A federal judge on Nov. 21 struck down a Securities and Exchange Commission rule that broadened the definition of a dealer, ruling that the agency exceeded its statutory authority.
“Because the promulgation of the final rule was unauthorized, no part of it can stand,” Judge Reed O’Connor wrote in his decision, agreeing with plaintiffs’ claims that the SEC rule runs afoul of the Administrative Procedures Act.
The dealer rule, which the SEC finalized in February in a 3-2 vote with the agency’s two Republican commissioners dissenting, expanded the definitions of a dealer and government securities dealer to include traders that engage in one of two activities "as part of a regular business." Those activities are regularly expressing trading interest that is at or near the best available prices on both sides of the market, and collecting revenue chiefly from "capturing bid-ask spreads, by buying at the bid and selling at the offer, or from capturing any incentives offered by trading venues to liquidity supplying trading interest," according to an SEC fact sheet.
In March, the National Association of Private Fund Managers, the Managed Funds Association and the Alternative Investment Management Association filed a lawsuit in U.S. District Court in Fort Worth, Texas, alleging the rule is indeterminate, overbroad and can be read to capture a wide variety of non-dealing activity.

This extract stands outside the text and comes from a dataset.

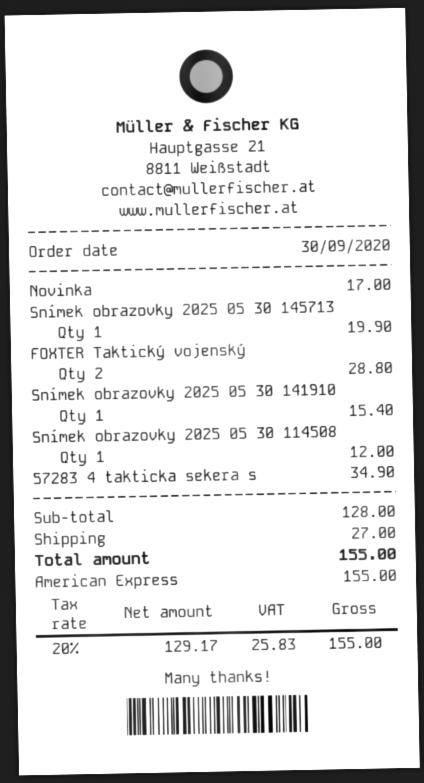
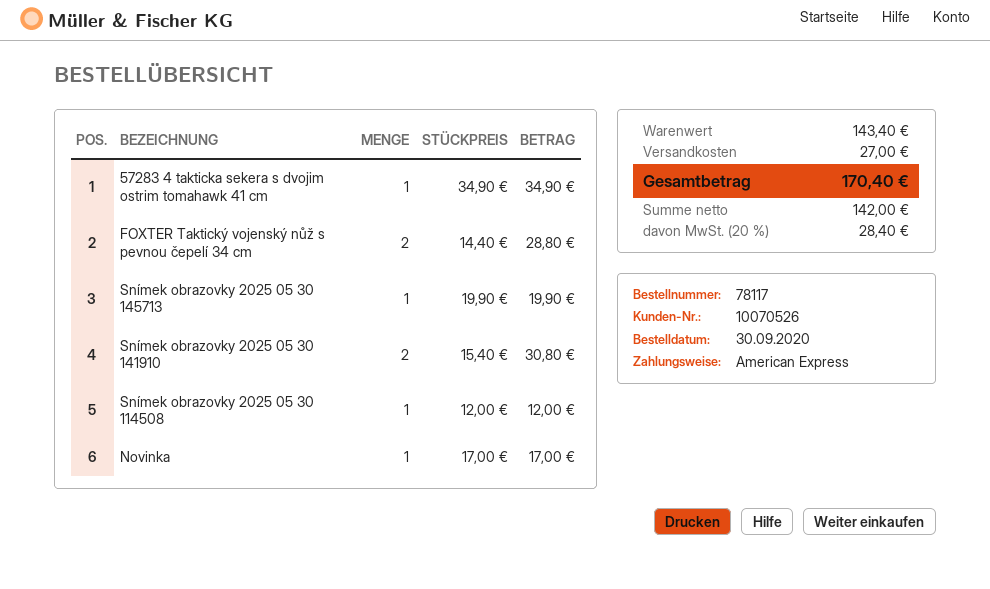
Snímek obrazovky 2025 05 30 141910: 1 for 15.40 -> 2 for 30.80
subtotal: 128.00 -> 143.40
net: 129.17 -> 142.00
tax: 20% = 25.83 -> 20% = 28.40
total: 155.00 -> 170.40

Oral arguments were held Nov. 14.
“Because there is no genuine dispute regarding any material facts and statutory interpretation is a question of law, the court concludes that the SEC exceeded its statutory authority by expanding definition of dealer, untethered from the text, history, and structure” of the Securities Exchange Act of 1934.
The judge opened his opinion by citing a line from SEC Commissioner Hester M. Peirce when she dissented from the rule’s adoption in February.
“A regulator’s temptation may be to put every corner of the market under a regulatory spotlight,” the judge wrote referencing Peirce. He then added, “When engaging in that temptation causes an agency to act beyond its authority, the judiciary is obligated to thwart that action.”
In response, an SEC spokesperson said by email that the agency was reviewing the decision and "will determine next steps as appropriate.”
Jack Inglis, CEO of the Alternative Investment Management Association, said in a statement that the court’s decision was correct.
“This outcome spares many hedge fund managers from facing the unenviable task of either attempting to comply with dealer registration in whatever form or curtailing their trading strategies that may have triggered one of the dealer rule’s arbitrary tests,” he said. “Today’s ruling validates our decision to challenge the rule to protect the interests of our members and a wide variety of market participants from what would otherwise have been severe and adverse consequences.”
Managed Funds Association President and CEO Bryan Corbett said in a statement that the court's ruling affirms that alternative asset managers are not dealers.
"The SEC’s rushed rule-making resulted in a final rule that was unworkable, ignored that dealers have customers and exceeded the commission’s statutory authority," he said. “MFA looks forward to working with the next SEC chair to pursue policies that support robust capital markets, change the adversarial relationship between policymakers and market participants, and embrace alternative asset managers as drivers of economic growth.”